Hmmm.................. Where do i start from? Matter don hard. 5 weeks to my exam and i have started talking to myself. This is either the beginning of great genius or the first sign of madness. Take your pick. I pick madness. I am starting to scare even myself.
Makes me remember when i was little and my older sisters just left for the States. My mom has a HUGE gap between her kids. I had earlier
thot she couldn't have more kids, but i just found out very recently that my dad didn't really want more (long story). Anyway, back to the gist at hand. When my sisters left, my mom was basically left with little kids and no one to talk to. She has never been the type to have close friends. I remember in the evening when we would be in the living room, i would watch her and she would be talking to herself. I asked her on numerous occasions and she would say she was just thinking aloud. I couldn't fathom why she couldn't just think in her mind like everyone else. Well, now i know. It's STRESS!!!!!
My people, i wan die. I'm haunted by the
thot of this exam, morning, night and noon. This is me that is never scared of exam but this exam don show me pepper b4. Fear don
dey catch me. I can't fail it again oh. To make matters worse, i can't complain to anyone cos they all think
i'm too smart and brush me off without listening. I have never bought into the idea of being "smart", trust me i know myself and i don't feel smart. I mean,
i'm not dumb or anything but
i'm so pissed that nobody will listen to me. So i have resorted to talking to myself.

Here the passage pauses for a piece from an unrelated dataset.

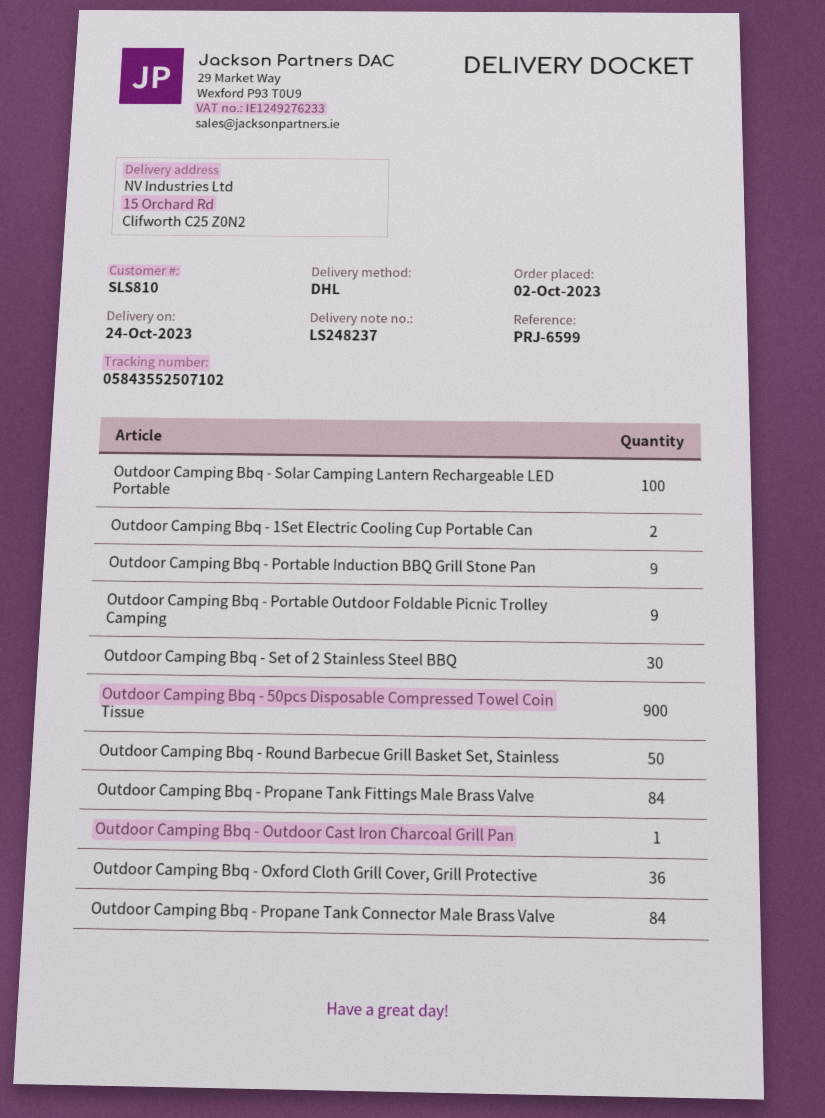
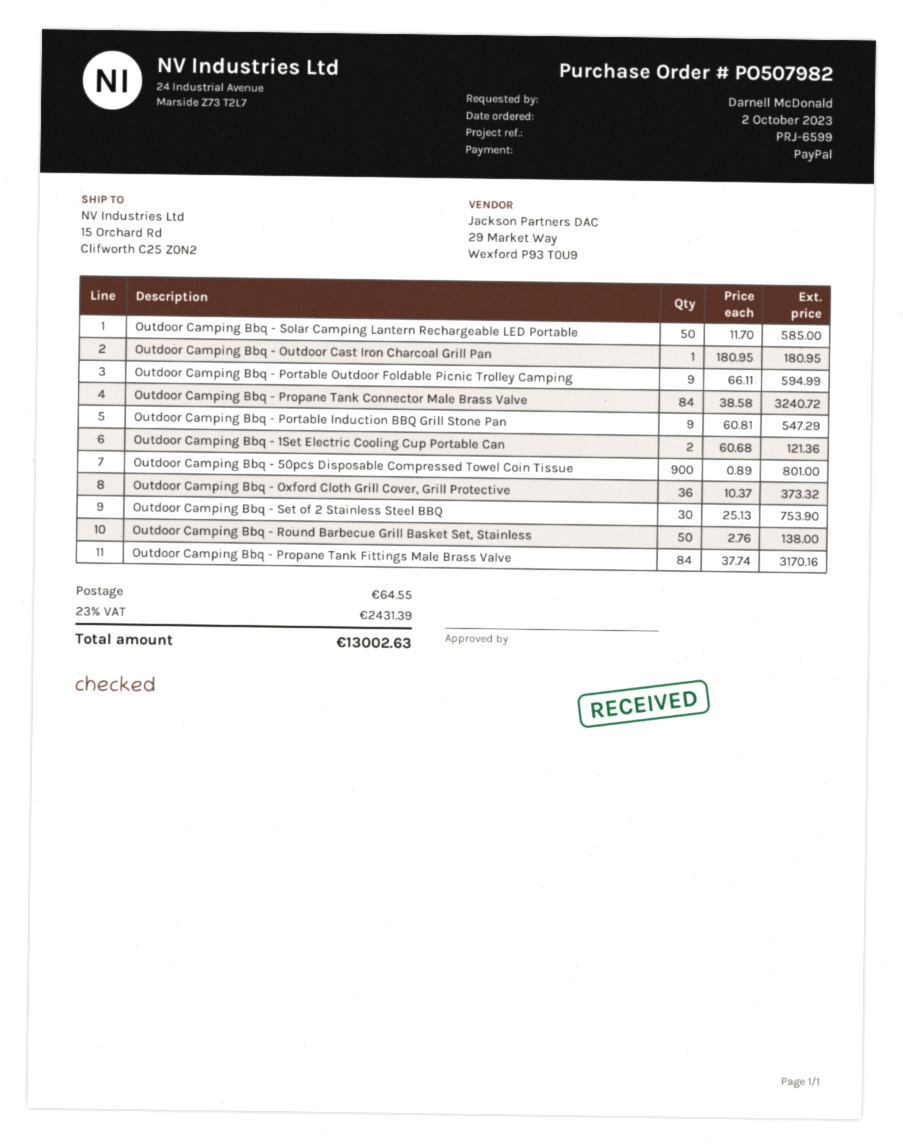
Outdoor Camping Bbq - Solar Camping Lantern Rechargeable LED Portable: 100 -> 50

It was not a conscious decision. I was studying one day and the next time i heard myself say is "nothing good comes easy".
Ok, no problem.
"You can do it, this exam will not defeat you"

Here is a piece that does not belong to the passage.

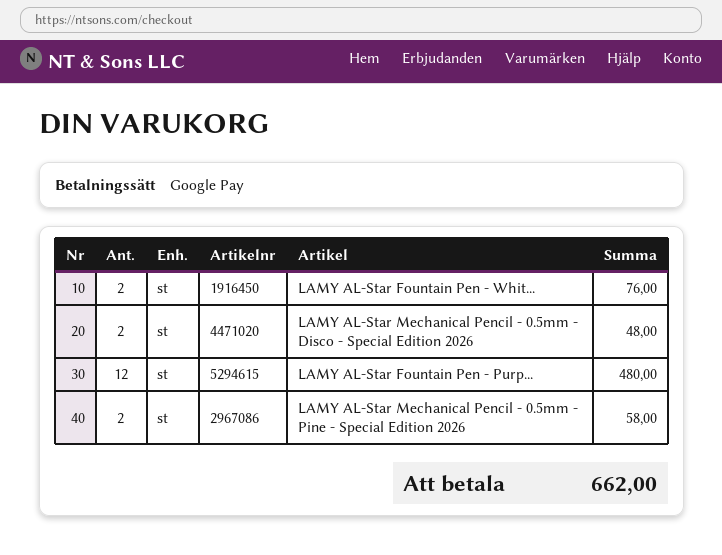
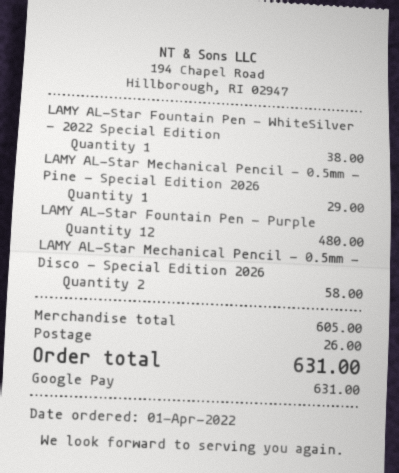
LAMY AL-Star Fountain Pen - Whit...: 2 for 76.00 -> 1 for 38.00
LAMY AL-Star Mechanical Pencil - 0.5mm - Disco - Special Edition 2026: 2 for 48.00 -> 2 for 58.00
LAMY AL-Star Mechanical Pencil - 0.5mm - Pine - Special Edition 2026: 2 for 58.00 -> 1 for 29.00
shipping: none -> 26.00
total: 662.00 -> 631.00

"This is a challenge, you must fight to the finish".
"If that idiot can do it, then u can" (I bet u want to know who the idiot is?)
Fear catch me. First of all, when did i start sounding like my mother.
WTH..... I think
i'm slowly going crazy cos it's getting worse with each day. (bad
english alert) Me that has not stepped inside a church since 2003 has suddenly become religious
"I can do all things through
Christ who strengthens me".
I had to laugh when i heard myself say that. I'm such a hypocrite. Thank heavens God is not a man, he for cuss me after i have abandoned him for almost 5yrs, now MCAT time, i'm quoting bible verses.

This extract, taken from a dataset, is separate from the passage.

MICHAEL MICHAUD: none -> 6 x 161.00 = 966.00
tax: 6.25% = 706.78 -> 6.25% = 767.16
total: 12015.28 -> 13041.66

Seriously, what in the world is going on with all these
pple that are trying to talk to me in the library? I just want to study. If they were cute now, i would not be upset. All the
foine guys go see me
waka pass, the ones
wey no fine go carry their sugarcane legs come talk to me. It's not funny any more. The one i met today is not ugly but he's not cute the way i like them. He was really very nice though. I smell a
playa! Trust me, my sense of smell is that advanced (these days). He's from Gambia and said he has never dated an
African for the 5yrs he's been here. That's craziness i tell ya. To consciously reject
ur own race. Anyway,
i'm not attracted to him which is a pity cos if he was cute and i was looking for a f...k buddy, he would have been perfect. I'm just saying!!!!! I'm so hung up on looks it's not even funny anymore.
BTW, he is the second guy this week that is paying me a backhanded compliment. The first
dude who is half
Nigerian works in my lab. He was walking me somewhere when we saw an
African lady. He was like she's
African right? I'm like yeah. He said he could usually tell. I didn't think he meant it in a bad way cos i can usually tell when i see my beautiful
Nigerian people. That is, until he said "you don't look like an
African". I was like "what do u mean by that?" cos i been don
dey vex. Then he said "cos you are very pretty" I was like What?!!! Then he went on to say i don't look
African esp when i smile cos most
Africans mean mug. I am not a smiler oh. I'm a bonafide mean mugger which my friends always complain about esp the guys cos they love my smile (for whatever reason). The boy don
craze finish and he
thot he was paying me a compliment. Nonsense and ingredients.
Then today, my "new"
Gambian friend told me i don't look African cos i look fresh and my face is all smooth (he must be suffering from night blindness). I was like what are u talking about. He said, well u don't look like me. You are not black (he's really dark), just look at
ur skin blah blah blah. I'm not light skinned in any way, shape or form so i have no idea what he was talking about. These guys better come up with better compliments cos me not looking African is not a compliment. Something
dey do the 2 of them. Are they blind or they must have been living in dark caves not to have see the ton of gorgeous african pple out there. I think they were just trying to flatter me.
OHhhhhh....... this reminds me. I bet you guys have heard of Van Viker, the hot, cute, foiinnnnnneeeee Ghanaian actor. Christ in heaven. Pity he's married. It's hard for me to fantasize about a married man. This is the best picture i could find of him, which is such a shame considering how hot he is. I generally prefer dark skinned guys but i'll make an exception for him.